# RECORDS FOR THE EXERCISE:
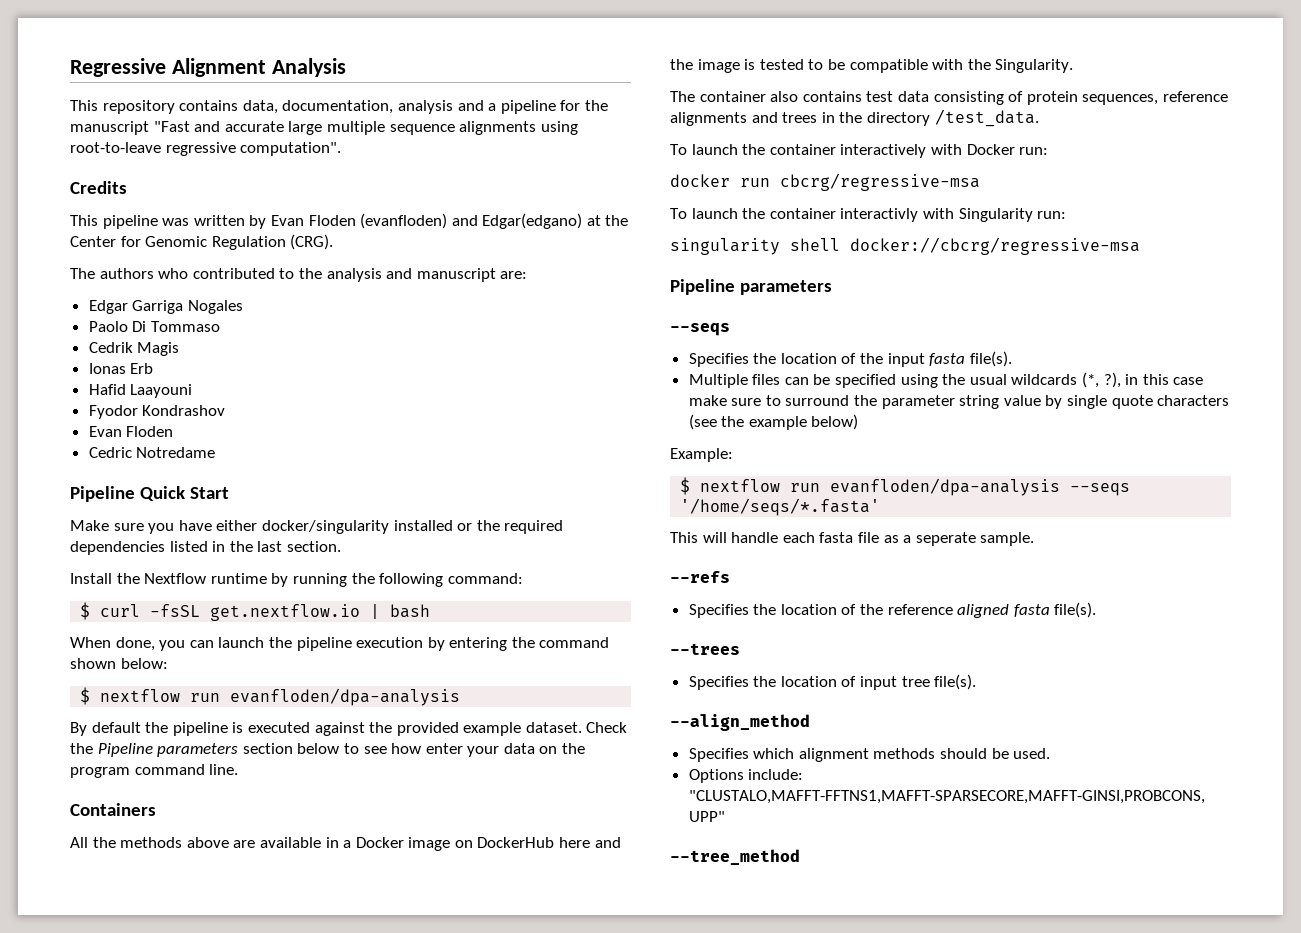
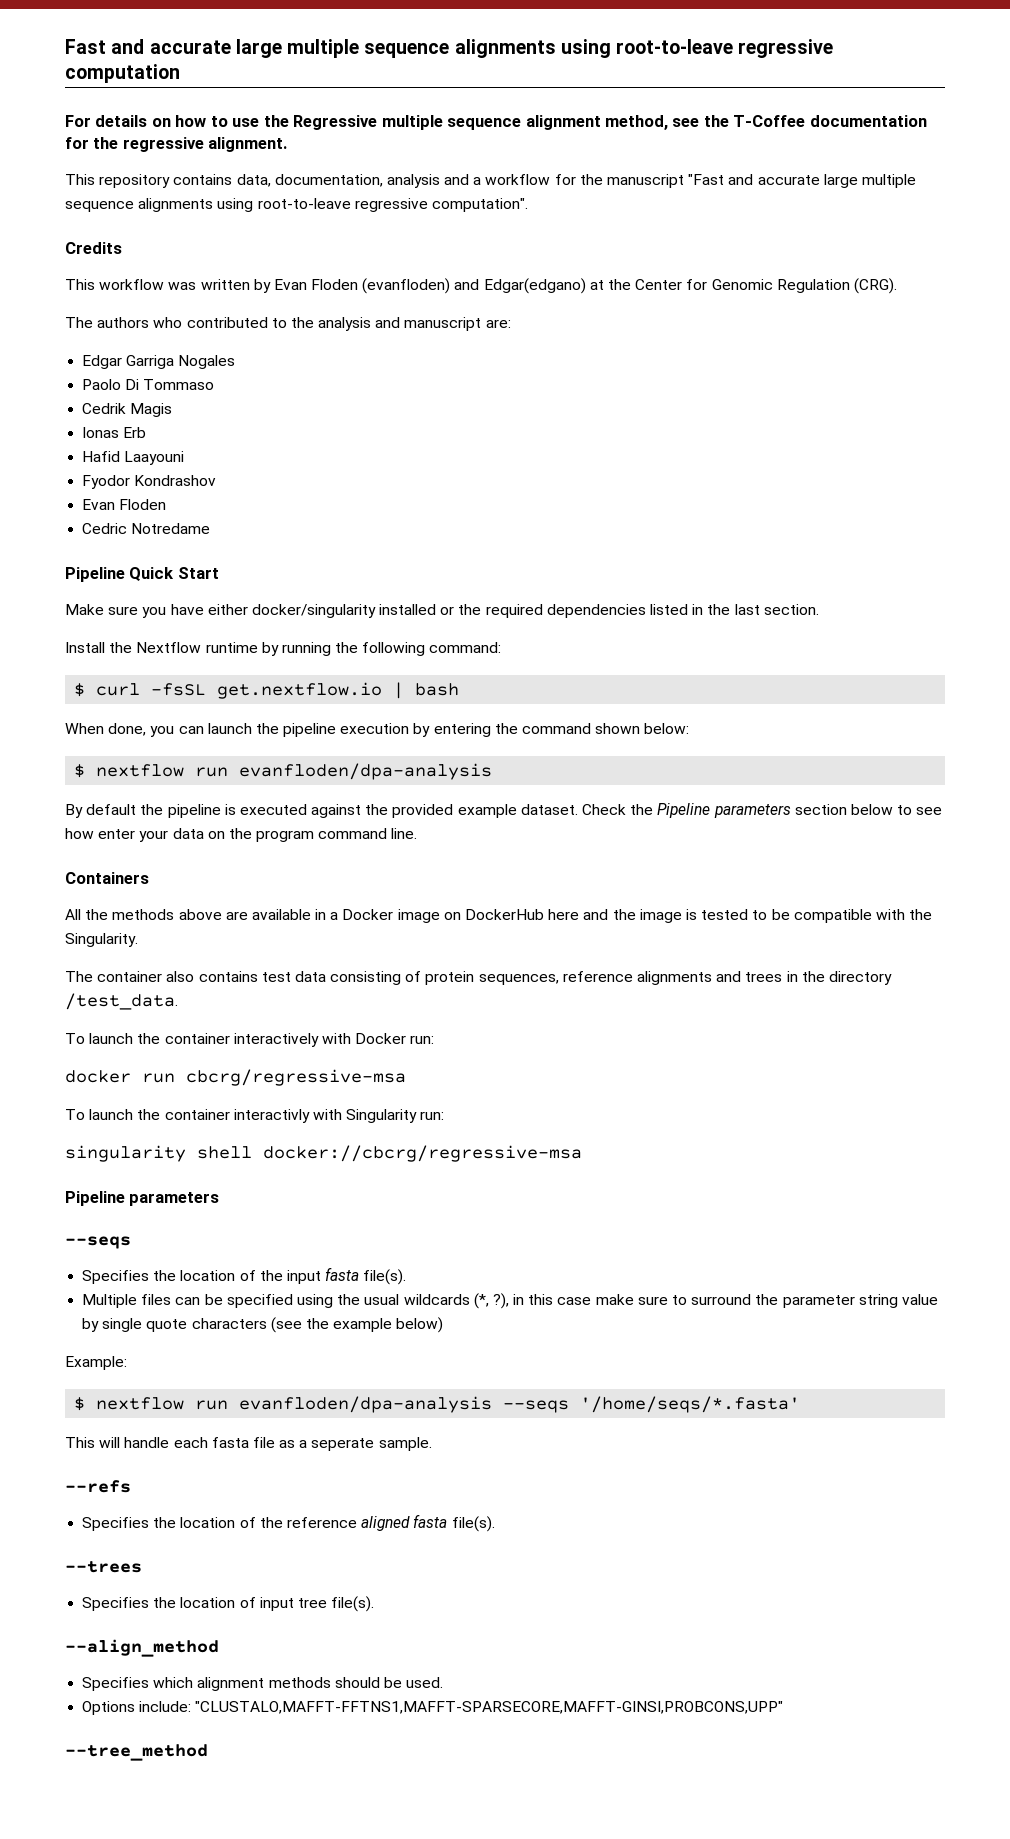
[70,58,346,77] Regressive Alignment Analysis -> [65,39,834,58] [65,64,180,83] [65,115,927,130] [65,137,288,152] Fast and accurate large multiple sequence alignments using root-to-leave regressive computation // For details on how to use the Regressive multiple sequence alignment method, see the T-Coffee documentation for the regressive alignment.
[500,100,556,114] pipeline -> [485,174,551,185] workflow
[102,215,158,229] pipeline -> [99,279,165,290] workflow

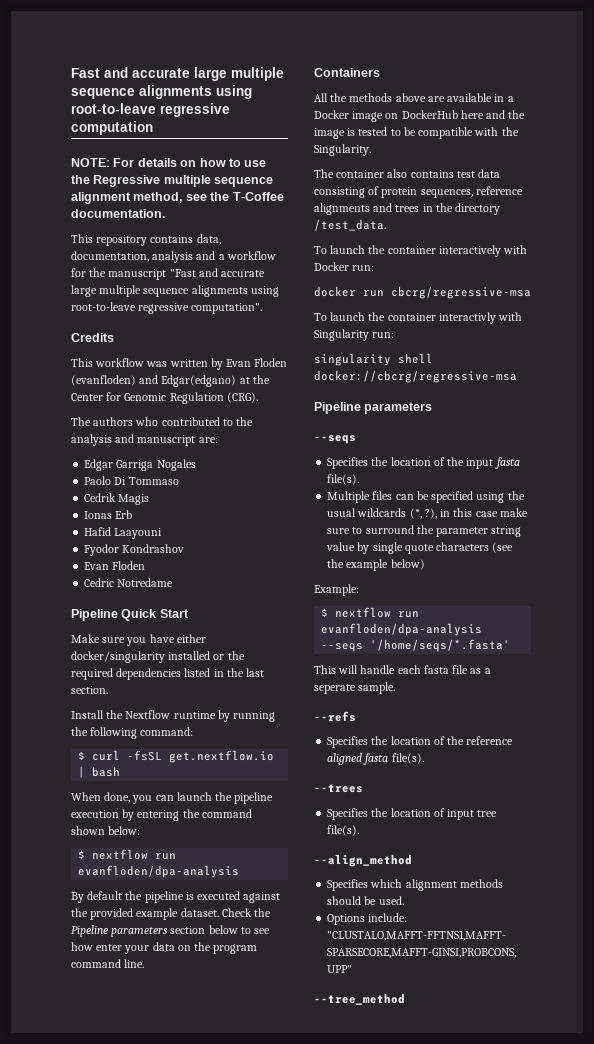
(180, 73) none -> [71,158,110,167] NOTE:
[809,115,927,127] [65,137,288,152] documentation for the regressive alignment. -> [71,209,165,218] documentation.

# EXERCISE AIM:
The listing above should be returned word for word, with pictures omitted.

# FINISHED EXERCISE:
[70,58,346,77] Regressive Alignment Analysis -> [65,39,834,58] [65,64,180,83] [65,115,927,130] [65,137,288,152] Fast and accurate large multiple sequence alignments using root-to-leave regressive computation // For details on how to use the Regressive multiple sequence alignment method, see the T-Coffee documentation for the regressive alignment.
[500,100,556,114] pipeline -> [485,174,551,185] workflow
[102,215,158,229] pipeline -> [99,279,165,290] workflow

(180, 73) none -> [71,158,110,167] NOTE:
[809,115,927,127] [65,137,288,152] documentation for the regressive alignment. -> [71,209,165,218] documentation.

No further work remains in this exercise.